Il secondo motivo, relativo a violazione e falsa applicazione degli artt. 1175 e 1375 c.c., per erronea assunzione della scorrettezza e malafede del lavoratore nella protratta assenza dal lavoro dietro prescrizione medica, è inammissibile.

Esso è generico.

Il motivo confuta, infatti, solo parzialmente e pertanto in modo inadeguato (in violazione della prescrizione di specificità dell’art. 366 c.p.c., comma 1, n. 4, che esige l’illustrazione del motivo con esposizione degli argomenti invocati a sostegno della decisione assunta con la sentenza impugnata e l’analitica precisazione delle considerazioni che, in relazione al motivo come espressamente indicato nella rubrica, giustificano la cassazione della sentenza: Cass. 22 settembre 2014, n. 19959; Cass. 19 agosto 2009, n. 18421; Cass. 3 luglio 2008, n. 18202) l’ampia ed esauriente esclusione della giustificazione della protratta assenza dal lavoro per malattia, sulla base dell’inidonea certificazione medica (per le ragioni esposte da pg. 6 a pg. 10 della sentenza).

Ad essa si è aggiunto un comportamento del lavoratore non integrante un impegno di leale cooperazione (Cass. 3 maggio 2011, n. 9714), cui il lavoratore è tenuto in qualità di debitore della prestazione lavorativa, non giustificabile con rappresentazioni soggettive a spiegazione della propria condotta (Cass. 14 agosto 2008, n. 21680).

Nè un tale comportamento di allontanamento del lavoratore dalla propria abitazione con ripresa delle attività della vita privata è stato determinato dall’ottemperanza a prescrizioni del medico curante (Cass. 21 marzo 2011, n. 6375).

In ogni caso, l’accertamento in fatto del giudice di merito, in quanto nel caso di specie congruamente motivato per le ragioni suindicate, è insindacabile in sede di legittimità (Cass. 2 marzo 2011, n. 5095; Cass. 26 aprile 2012, n. 6498).

Il terzo motivo, relativo a violazione e falsa applicazione dell’art. 132 c.p.c., n. 4, per nullità della sentenza, a causa di evidente contrasto tra affermazioni inconciliabili, è pure inammissibile.

Non sussiste la nullità della sentenza denunciata, posto che non ricorre la totale omissione, per materiale mancanza, della parte della motivazione riferibile ad argomentazioni rilevanti per individuare e comprendere le ragioni, in fatto e in diritto, della decisione (Cass. 22 giugno 2015, n. 12864). E neppure è impossibile l’individuazione degli elementi di fatto considerati e presupposti della decisione, avendo anzi l’atto raggiunto il suo scopo (Cass. 10 novembre 2010, n. 22845).
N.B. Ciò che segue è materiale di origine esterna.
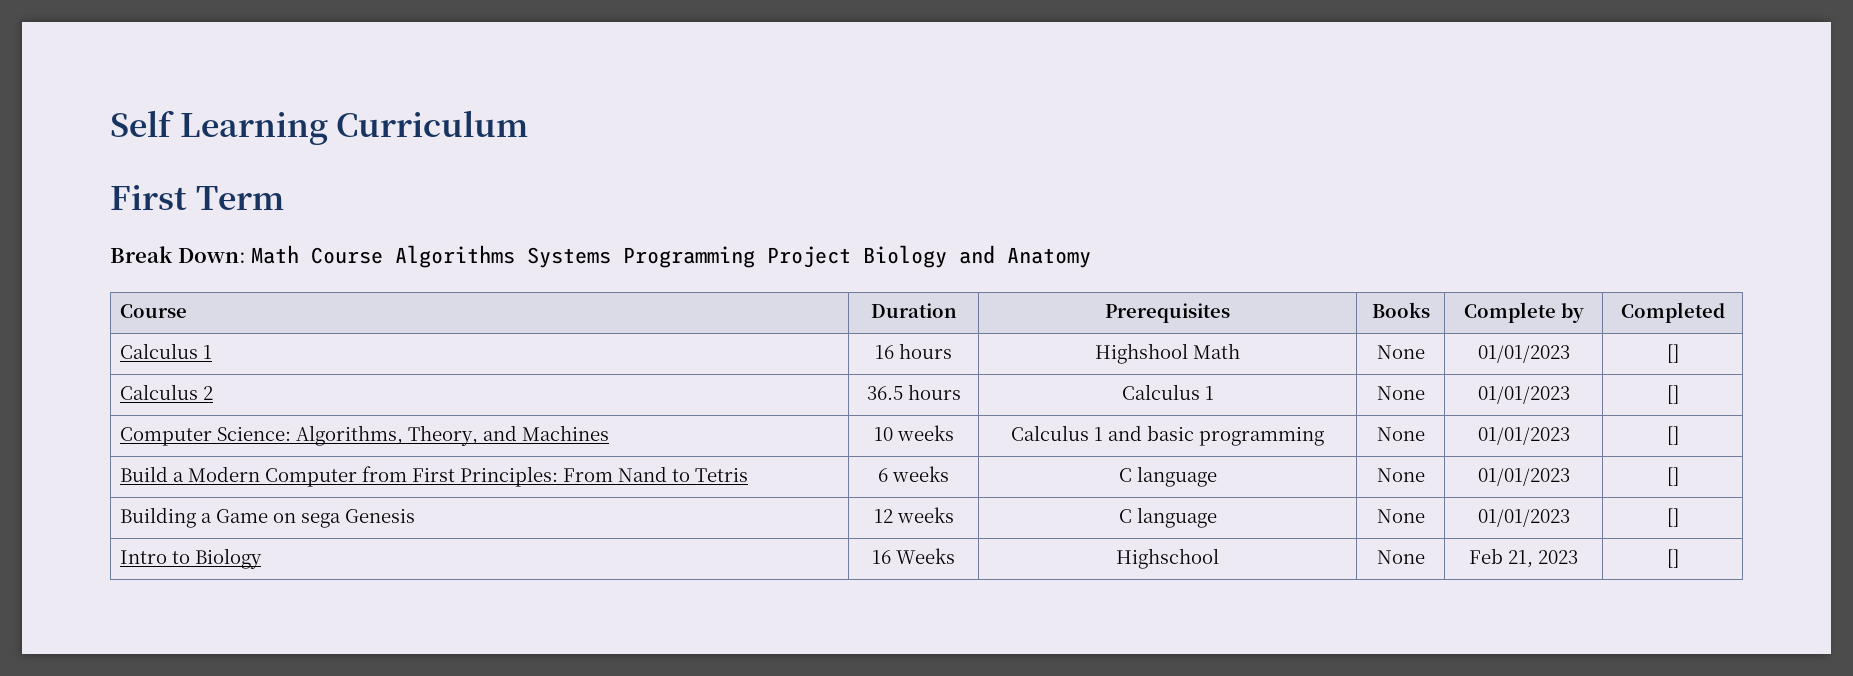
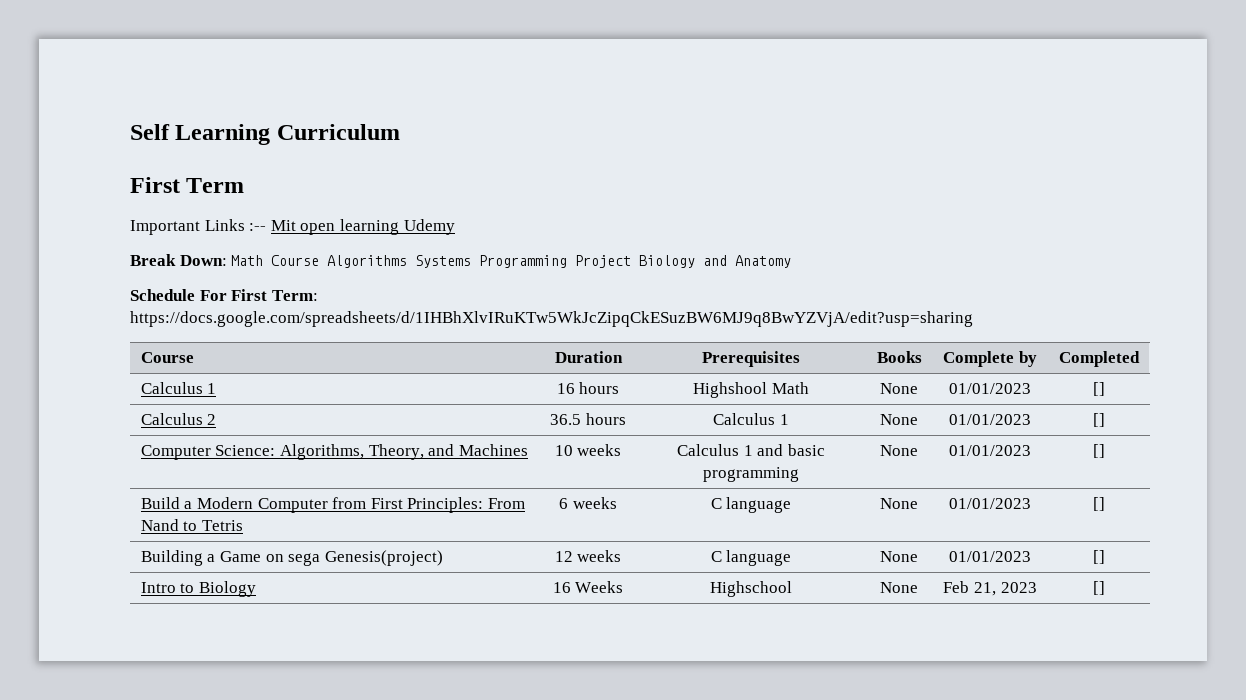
+ Important Links :-- Mit open learning Udemy
+ Schedule For First Term: https://docs.google.com/spreadsheets/d/1IHBhXlvIRuKTw5WkJcZipqCkESuzBW6MJ9q8BwYZVjA/edit?usp=sharing
- Building a Game on sega Genesis | 12 weeks | C language | None | 01/01/2023 | []
+ Building a Game on sega Genesis(project) | 12 weeks | C language | None | 01/01/2023 | []

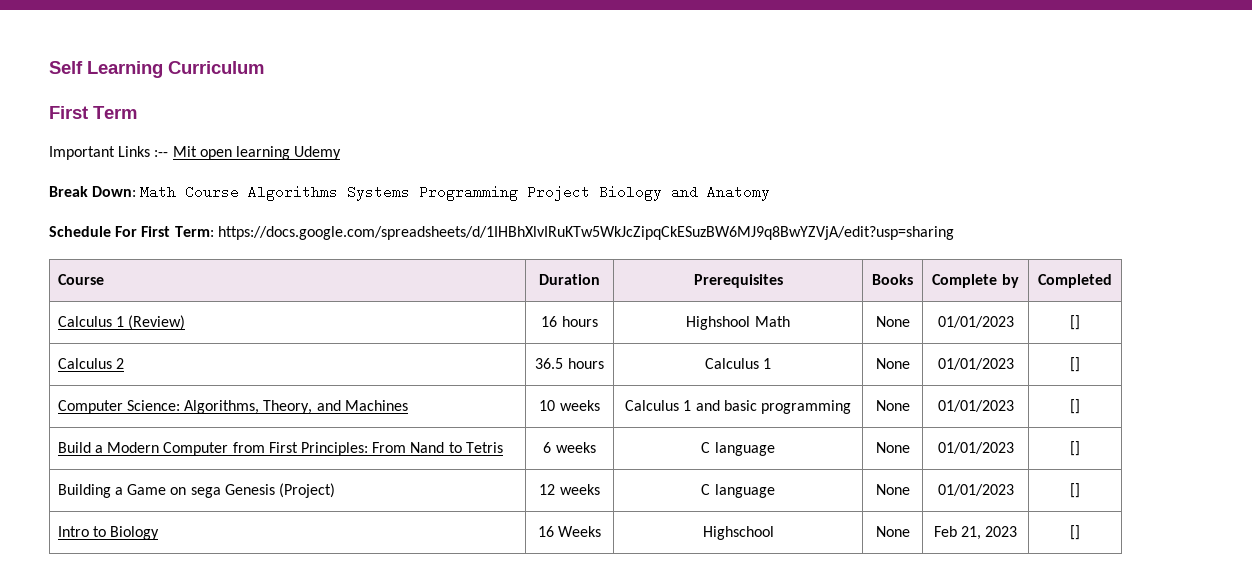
- Calculus 1 | 16 hours | Highshool Math | None | 01/01/2023 | []
+ Calculus 1 (Review) | 16 hours | Highshool Math | None | 01/01/2023 | []
- Building a Game on sega Genesis(project) | 12 weeks | C language | None | 01/01/2023 | []
+ Building a Game on sega Genesis (Project) | 12 weeks | C language | None | 01/01/2023 | []

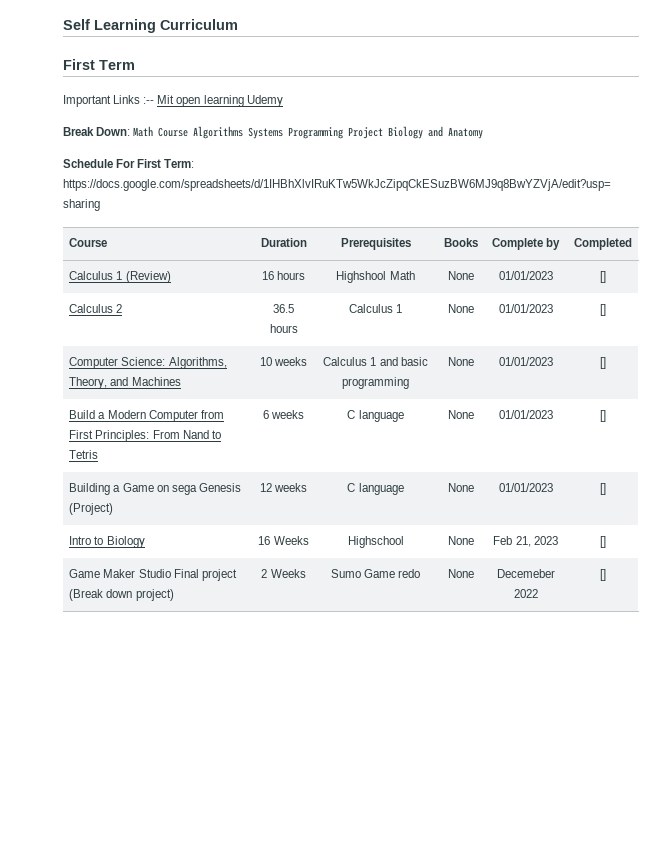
+ Game Maker Studio Final project (Break down project) | 2 Weeks | Sumo Game redo | None | Decemeber 2022 | []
Sicchè, in realtà si tratta della deduzione di un vizio di motivazione contraddittoria, inammissibile alla luce del novellato art. 360 c.p.c., comma 1, n. 5, applicabile ratione temporis (Cass. s.u. 7 aprile 2014, n. 8053; Cass. 10 febbraio 2015, n. 2498; Cass. 21 ottobre 2015, n. 21439).

Dalle superiori argomentazioni discende allora coerente il rigetto del ricorso, con la regolazione delle spese del giudizio secondo il regime di soccombenza.

PQM

LA CORTE

rigetta il ricorso e condanna M.G. alla rifusione, in favore della controricorrente, delle spese del giudizio, che liquida in Euro 100,00 per esborsi e Euro 5.000,00 per compensi professionali, oltre rimborso per spese generali in misura del 15% e accessori di legge.

Ai sensi del D.P.R. 30 maggio 2002, n. 115, art. 13, comma 1 quater, dà atto della sussistenza dei presupposti per il versamento, da parte del ricorrente, dell’ulteriore importo a titolo di contributo unificato pari a quello dovuto per il ricorso, a norma dello stesso art. 13, comma 1 bis.

Così deciso in Roma, il 21 dicembre 2016.